(Extracted data entries)
------------
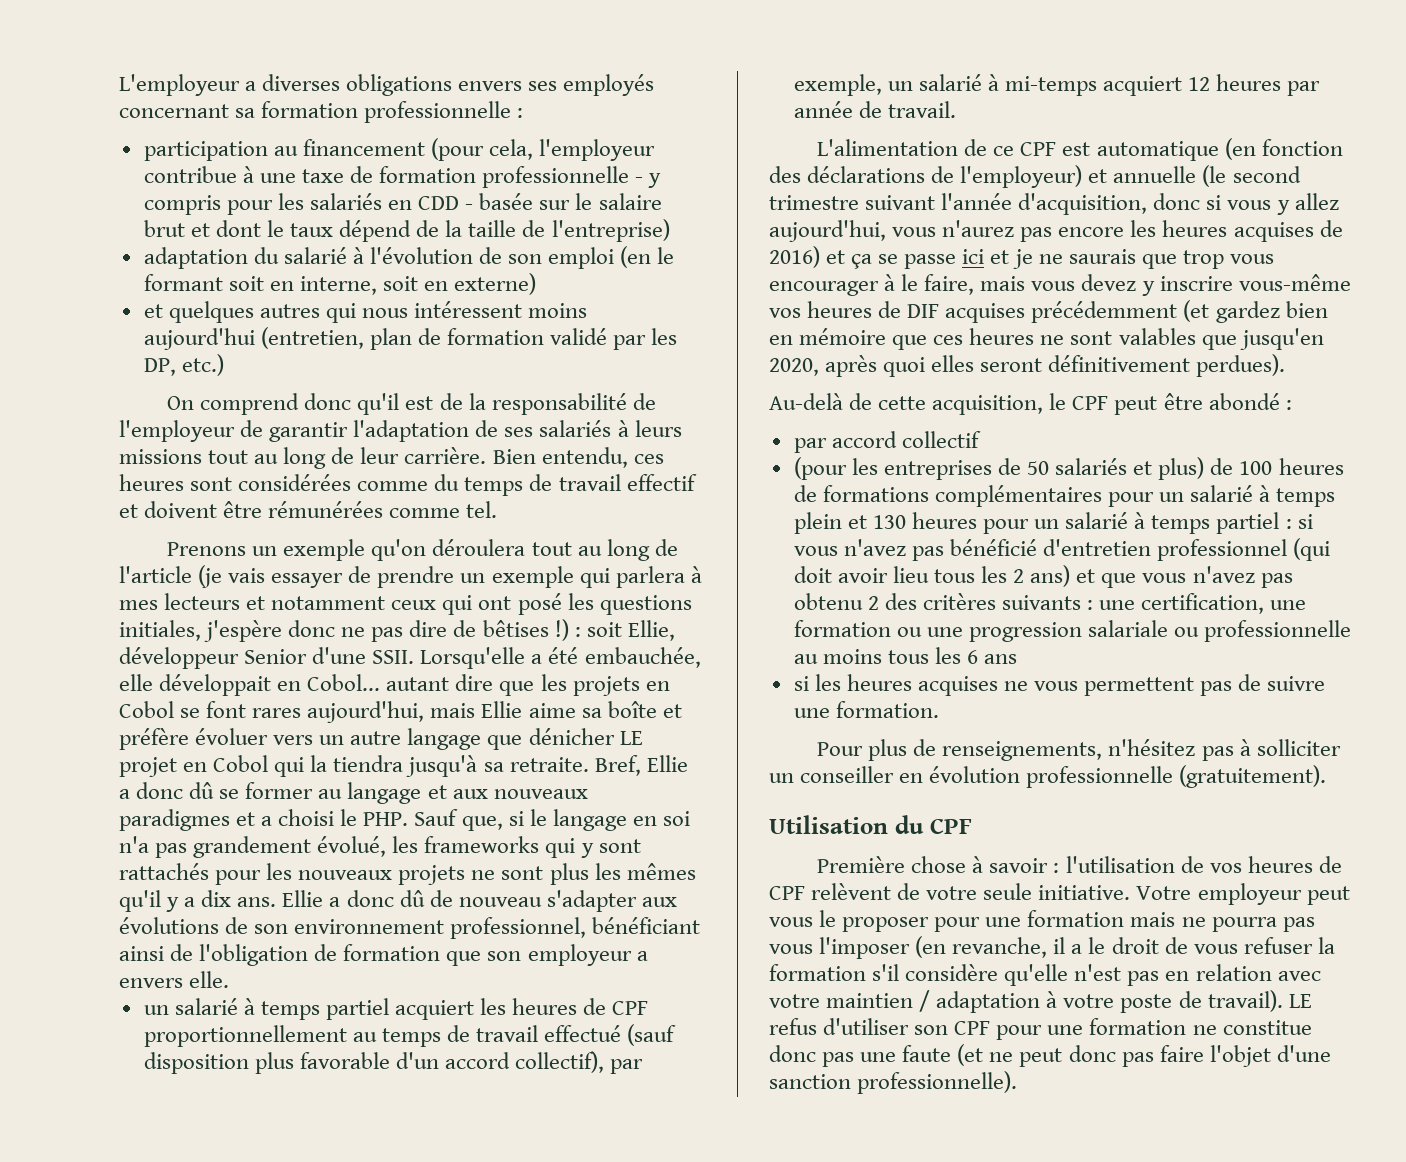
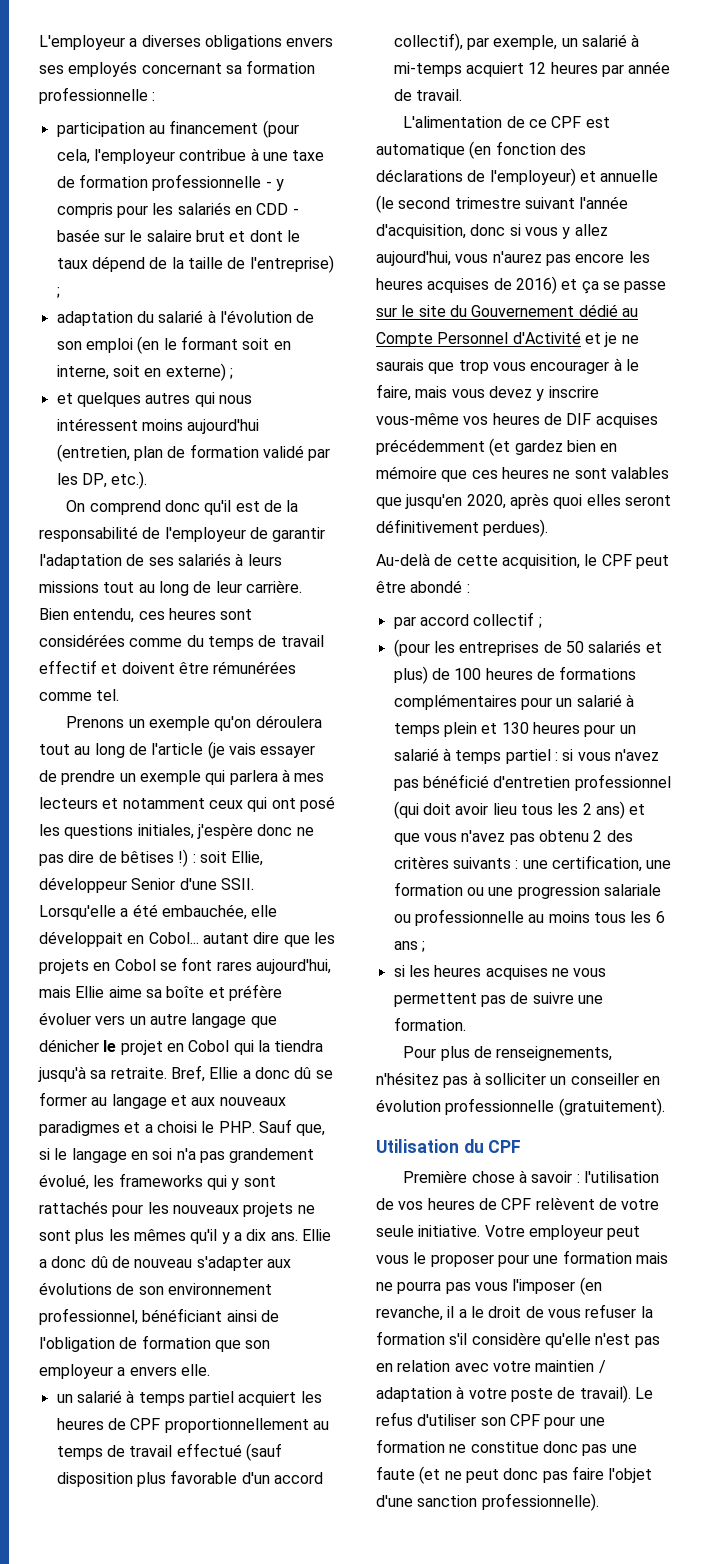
- participation au financement (pour cela, l'employeur contribue à une taxe de formation professionnelle - y compris pour les salariés en CDD - basée sur le salaire brut et dont le taux dépend de la taille de l'entreprise)
+ participation au financement (pour cela, l'employeur contribue à une taxe de formation professionnelle - y compris pour les salariés en CDD - basée sur le salaire brut et dont le taux dépend de la taille de l'entreprise) ;
- adaptation du salarié à l'évolution de son emploi (en le formant soit en interne, soit en externe)
+ adaptation du salarié à l'évolution de son emploi (en le formant soit en interne, soit en externe) ;
- et quelques autres qui nous intéressent moins aujourd'hui (entretien, plan de formation validé par les DP, etc.)
+ et quelques autres qui nous intéressent moins aujourd'hui (entretien, plan de formation validé par les DP, etc.).
- Lorsqu'elle a été embauchée, elle développait en Cobol... autant dire que les projets en Cobol se font rares aujourd'hui, mais Ellie aime sa boîte et préfère évoluer vers un autre langage que dénicher LE projet en Cobol qui la tiendra jusqu'à sa retraite.
+ Lorsqu'elle a été embauchée, elle développait en Cobol... autant dire que les projets en Cobol se font rares aujourd'hui, mais Ellie aime sa boîte et préfère évoluer vers un autre langage que dénicher le projet en Cobol qui la tiendra jusqu'à sa retraite.
- L'alimentation de ce CPF est automatique (en fonction des déclarations de l'employeur) et annuelle (le second trimestre suivant l'année d'acquisition, donc si vous y allez aujourd'hui, vous n'aurez pas encore les heures acquises de 2016) et ça se passe ici et je ne saurais que trop vous encourager à le faire, mais vous devez y inscrire vous-même vos heures de DIF acquises précédemment (et gardez bien en mémoire que ces heures ne sont valables que jusqu'en 2020, après quoi elles seront définitivement perdues).
+ L'alimentation de ce CPF est automatique (en fonction des déclarations de l'employeur) et annuelle (le second trimestre suivant l'année d'acquisition, donc si vous y allez aujourd'hui, vous n'aurez pas encore les heures acquises de 2016) et ça se passe sur le site du Gouvernement dédié au Compte Personnel d'Activité et je ne saurais que trop vous encourager à le faire, mais vous devez y inscrire vous-même vos heures de DIF acquises précédemment (et gardez bien en mémoire que ces heures ne sont valables que jusqu'en 2020, après quoi elles seront définitivement perdues).
- par accord collectif
+ par accord collectif ;
- une certification, une formation ou une progression salariale ou professionnelle au moins tous les 6 ans
+ une certification, une formation ou une progression salariale ou professionnelle au moins tous les 6 ans ;
- LE refus d'utiliser son CPF pour une formation ne constitue donc pas une faute (et ne peut donc pas faire l'objet d'une sanction professionnelle).
+ Le refus d'utiliser son CPF pour une formation ne constitue donc pas une faute (et ne peut donc pas faire l'objet d'une sanction professionnelle).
------------
> [What this task involves]:
Extract all lines from the data in which "constitue" is found.

> [Your solution]:
- LE refus d'utiliser son CPF pour une formation ne constitue donc pas une faute (et ne peut donc pas faire l'objet d'une sanction professionnelle).
+ Le refus d'utiliser son CPF pour une formation ne constitue donc pas une faute (et ne peut donc pas faire l'objet d'une sanction professionnelle).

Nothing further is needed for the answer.